Given records →
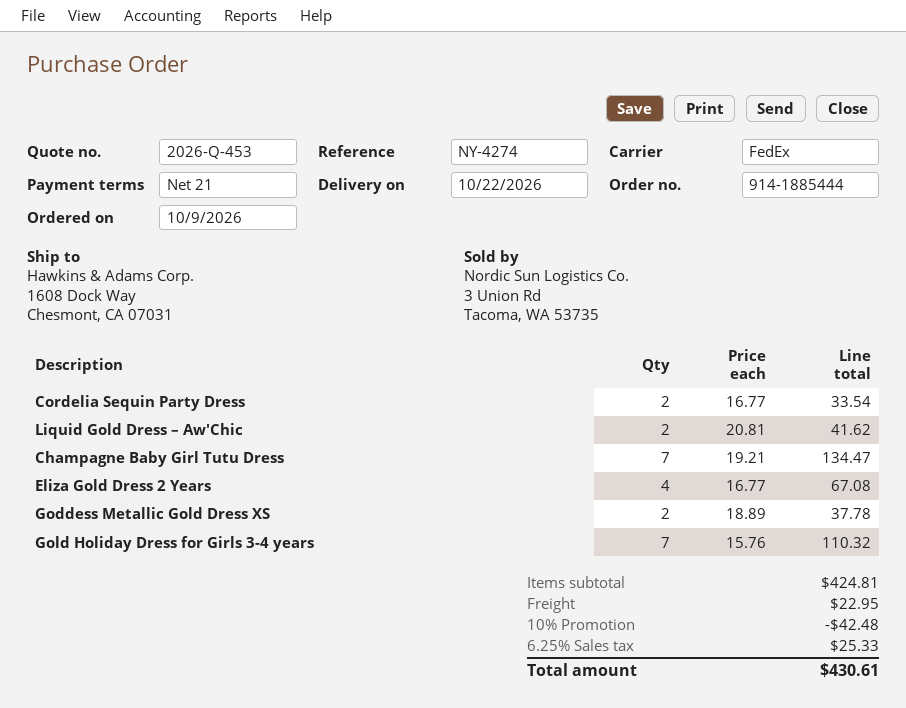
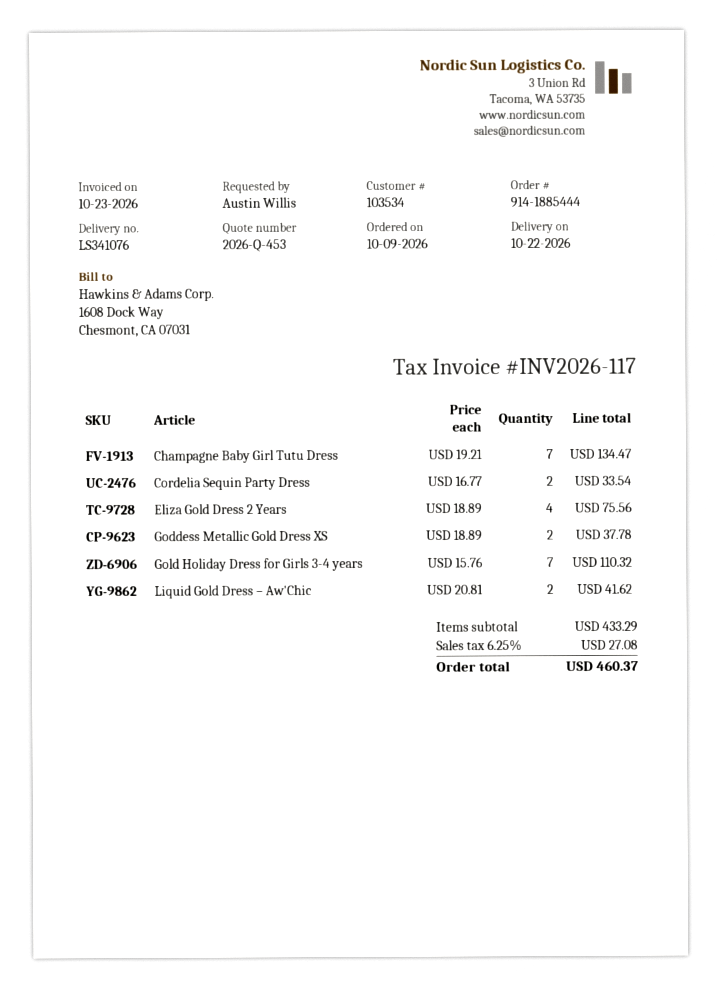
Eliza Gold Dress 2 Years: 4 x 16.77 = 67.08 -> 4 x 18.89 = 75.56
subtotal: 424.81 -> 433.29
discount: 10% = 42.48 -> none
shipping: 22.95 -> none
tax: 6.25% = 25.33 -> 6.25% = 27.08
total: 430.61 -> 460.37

* * *

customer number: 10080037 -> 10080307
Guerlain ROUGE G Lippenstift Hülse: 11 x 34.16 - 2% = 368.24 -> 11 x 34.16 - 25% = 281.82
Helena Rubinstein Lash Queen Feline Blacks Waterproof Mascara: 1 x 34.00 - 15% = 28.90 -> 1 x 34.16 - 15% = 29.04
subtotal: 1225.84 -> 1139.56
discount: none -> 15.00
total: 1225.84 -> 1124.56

* * *

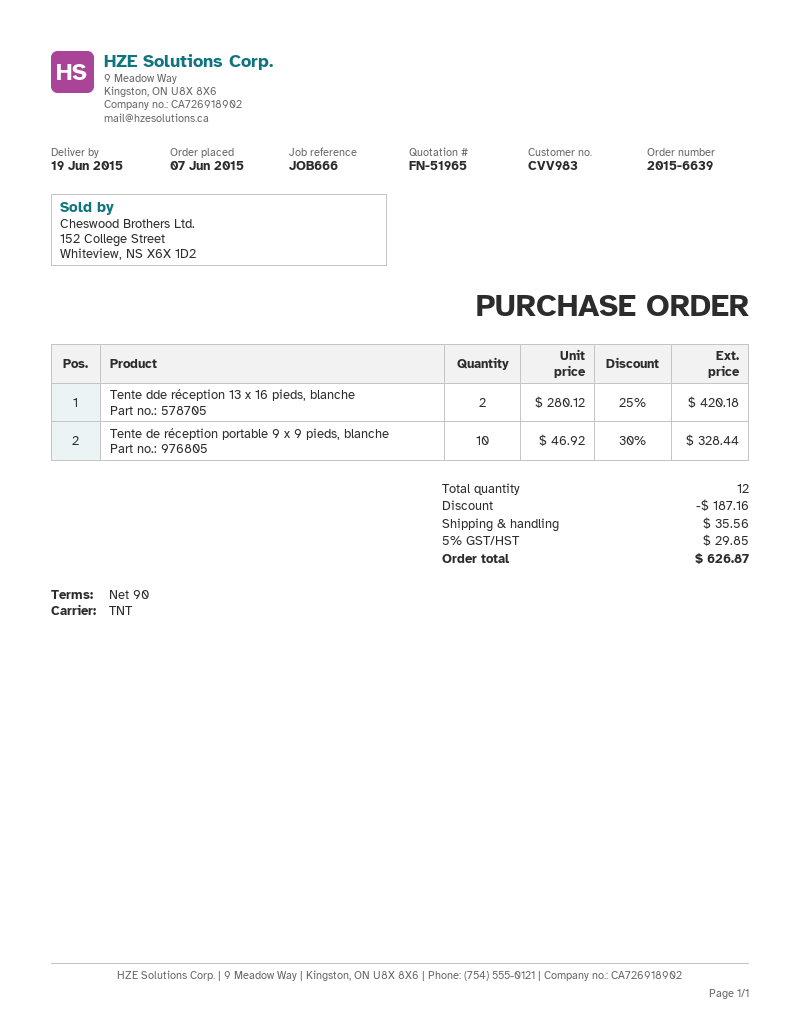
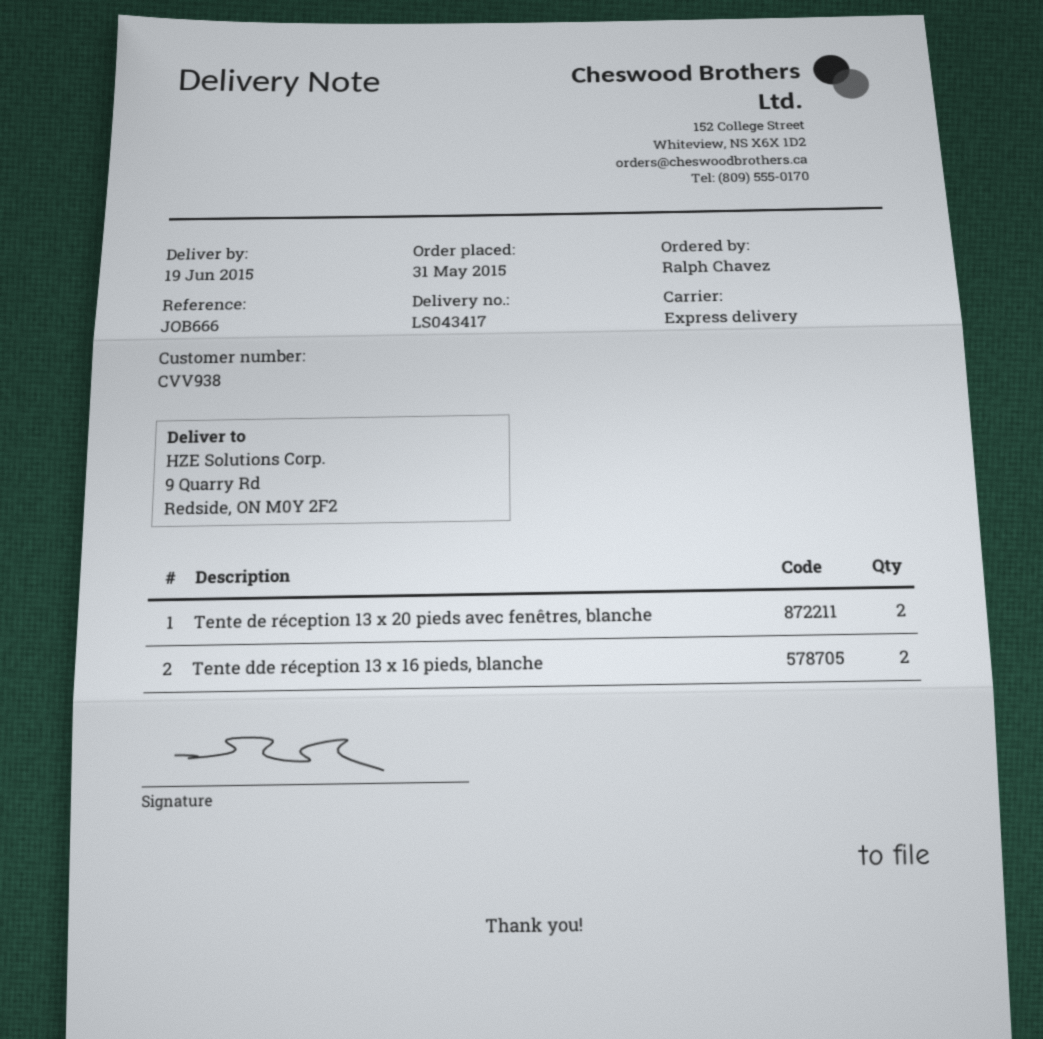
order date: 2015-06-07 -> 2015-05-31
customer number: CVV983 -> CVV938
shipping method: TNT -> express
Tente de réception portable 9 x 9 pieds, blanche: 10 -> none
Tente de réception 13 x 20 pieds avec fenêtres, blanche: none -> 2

What you will do → The task calls for all lines in the entries that hold "discount".

Answer box →
discount: 10% = 42.48 -> none
discount: none -> 15.00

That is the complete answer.